Filter the entries down to the lines holding "text", then copy those lines.
Records supplied section start
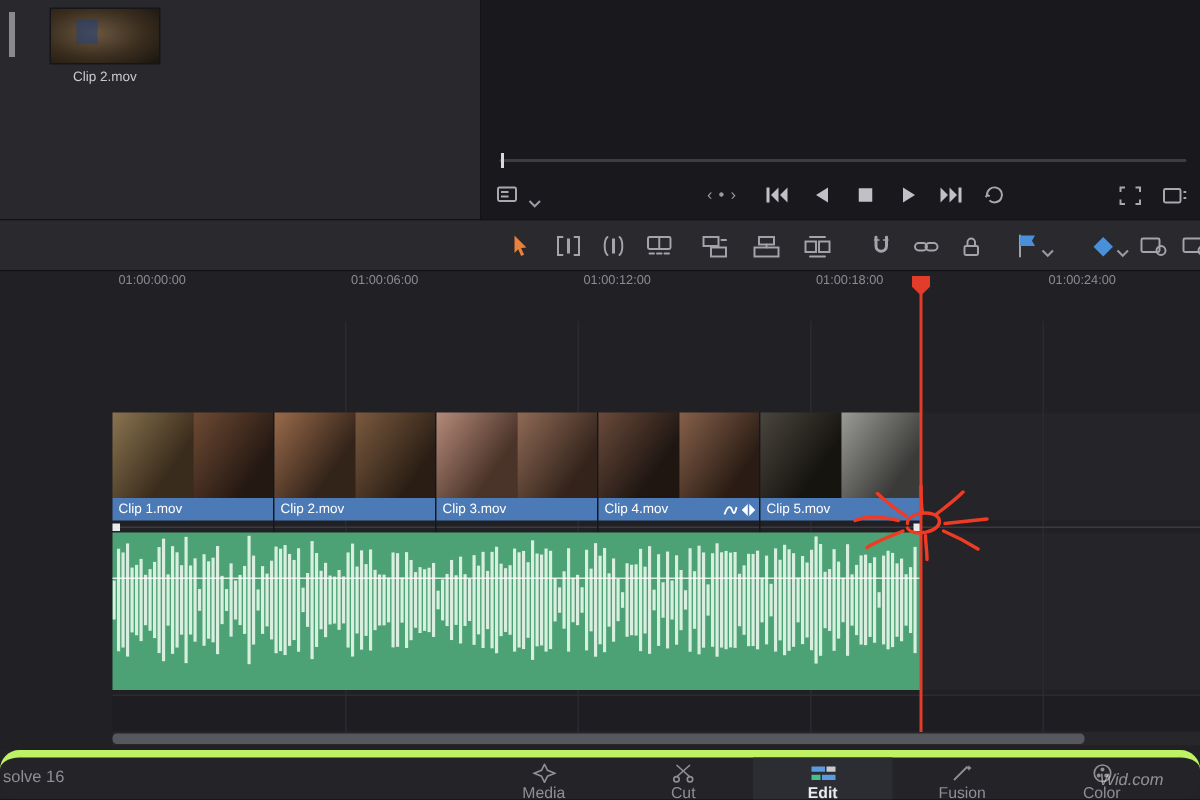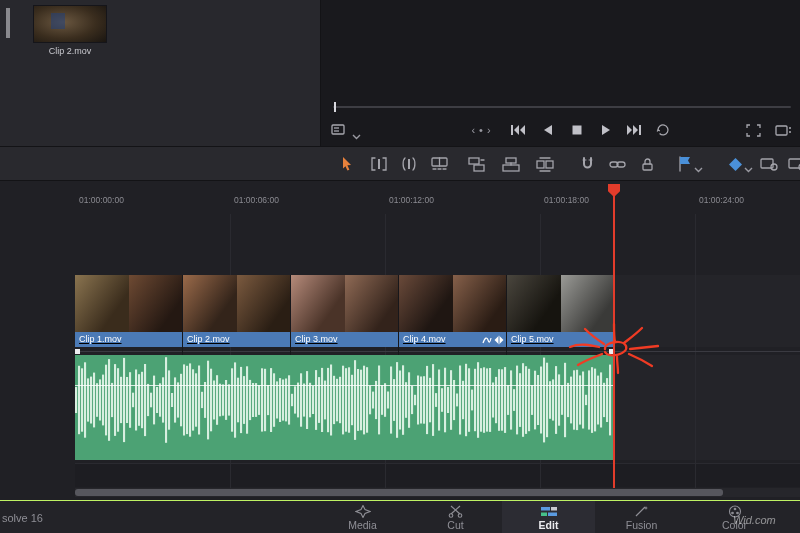--- a/index.html
+++ b/index.html
@@ -38,27 +38,27 @@
   .timeline{left:0;top:181px;width:800px;height:319px;background:#202025;}
   .lane-v{left:75px;top:94px;width:725px;height:72px;background:#242429;}
   .lane-a{left:75px;top:174px;width:725px;height:105px;background:#242429;}
   .lane-empty{left:75px;top:283px;width:725px;height:23px;background:#1d1d22;}
   .header-col{left:0;top:0;width:75px;height:319px;background:#232328;border-right:1px solid #2f2f35;box-sizing:border-box;}
   .tc{left:2px;top:7px;font-size:17px;color:#d3d3d8;letter-spacing:.5px;}
   .hline{left:0;width:74px;height:1px;background:#2d2d33;}
   .level{left:44px;top:161px;font-size:8px;color:#96969d;}
   .mute{left:4px;top:190px;width:15px;height:15px;background:#2e2e34;color:#7e7e86;font-size:9px;
         text-align:center;line-height:15px;border-radius:2px;}
-  .rlabel{top:14px;font-size:8.5px;color:#8b8b92;white-space:nowrap;}
+  .rlabel{top:0;font-size:8.5px;color:#8b8b92;white-space:nowrap;}
   .gline{top:33px;height:274px;width:1px;background:#2a2a30;}
   .tsep1{left:75px;top:170px;width:725px;height:1px;background:#3a3a41;}
   .tsep2{left:75px;top:282px;width:725px;height:1px;background:#2a2a30;}
 
   .video-track{left:75px;top:94px;width:540px;height:72px;display:flex;}
-  .vclip{position:relative;width:108px;height:84px;border-right:1px solid #17171b;box-sizing:border-box;text-decoration:underline;}
+  .vclip{position:relative;width:108px;height:84px;border-right:1px solid #17171b;box-sizing:border-box;}
   .thumbs{height:57px;display:flex;}
   .th{flex:1;}
   .vlabel{position:relative;height:15px;background:#4b7ab6;color:#fff;font-size:9px;line-height:15px;
           padding-left:4px;white-space:nowrap;overflow:hidden;}
   .c1a{background:linear-gradient(125deg,#8a7450,#3a2c1c 70%);}
   .c1b{background:linear-gradient(125deg,#6e4a33,#241812 75%);}
   .c2a{background:linear-gradient(125deg,#9a6a4a,#33241a 70%);}
   .c2b{background:linear-gradient(125deg,#7b5a3f,#2a1e14 75%);}
   .c3a{background:linear-gradient(125deg,#b58a7a,#4a3328 70%);}
   .c3b{background:linear-gradient(125deg,#8f6a55,#33231b 75%);}
@@ -75,21 +75,21 @@
           font-size:9px;line-height:15px;padding-left:5px;box-sizing:border-box;}
 
   .ph-line{left:613px;top:3px;width:2px;height:304px;background:#e23c2b;}
   .ph-head{left:608px;top:3px;width:12px;height:13px;background:#e23c2b;
            clip-path:polygon(0 0,100% 0,100% 55%,50% 100%,0 55%);}
 
   .sb-track{left:75px;top:307px;width:725px;height:9px;background:#26262b;}
   .sb-thumb{left:75px;top:308px;width:648px;height:7px;background:#57575e;border-radius:3px;}
 
   
-  .pagebar{left:0;top:500px;width:800px;height:33px;background:#232328;border-top:1px solid #bef264;box-sizing:border-box;}
+  .pagebar{left:0;top:500px;width:800px;height:33px;background:#232328;border-top:5px solid #bef264;box-sizing:border-box;border-radius:13px;}
   .tab{position:absolute;top:0;width:93px;height:33px;text-align:center;color:#8f8f96;font-size:10.5px;cursor:default;}
   .tab.active{background:#2c2c33;color:#ebebef;font-weight:bold;}
   .ticon{display:block;margin:4px auto 1px;height:13px;width:18px;}
   .tlabel{display:block;line-height:12px;}
   .brand{left:2px;top:512px;font-size:11px;color:#8e8e95;}
   .watermark{left:733px;top:514px;font-size:11px;color:rgba(255,255,255,.5);z-index:9;font-style:italic;}
 </style>
 </head>
 <body>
Records supplied section end
| Result for this exercise |
         text-align:center;line-height:15px;border-radius:2px;}
-  .vclip{position:relative;width:108px;height:84px;border-right:1px solid #17171b;box-sizing:border-box;text-decoration:underline;}
   .tab{position:absolute;top:0;width:93px;height:33px;text-align:center;color:#8f8f96;font-size:10.5px;cursor:default;}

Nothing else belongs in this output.